**Data to use:**
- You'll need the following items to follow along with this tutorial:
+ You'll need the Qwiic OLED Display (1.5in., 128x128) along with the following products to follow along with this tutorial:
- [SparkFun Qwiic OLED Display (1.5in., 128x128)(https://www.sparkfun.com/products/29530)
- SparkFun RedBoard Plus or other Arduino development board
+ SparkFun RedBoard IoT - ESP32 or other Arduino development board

...

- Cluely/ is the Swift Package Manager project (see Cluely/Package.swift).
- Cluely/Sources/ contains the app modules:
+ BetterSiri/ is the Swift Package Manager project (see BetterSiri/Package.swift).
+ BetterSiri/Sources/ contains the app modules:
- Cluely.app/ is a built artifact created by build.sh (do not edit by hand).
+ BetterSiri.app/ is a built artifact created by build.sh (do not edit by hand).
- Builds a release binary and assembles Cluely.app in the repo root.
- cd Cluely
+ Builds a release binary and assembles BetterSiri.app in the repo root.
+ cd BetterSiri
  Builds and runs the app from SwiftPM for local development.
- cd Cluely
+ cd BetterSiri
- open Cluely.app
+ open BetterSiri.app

**Task goal:**
Filter the data down to the lines that contain the string "Qwiic", and copy them.

**Solution:**
+ You'll need the Qwiic OLED Display (1.5in., 128x128) along with the following products to follow along with this tutorial:
- [SparkFun Qwiic OLED Display (1.5in., 128x128)(https://www.sparkfun.com/products/29530)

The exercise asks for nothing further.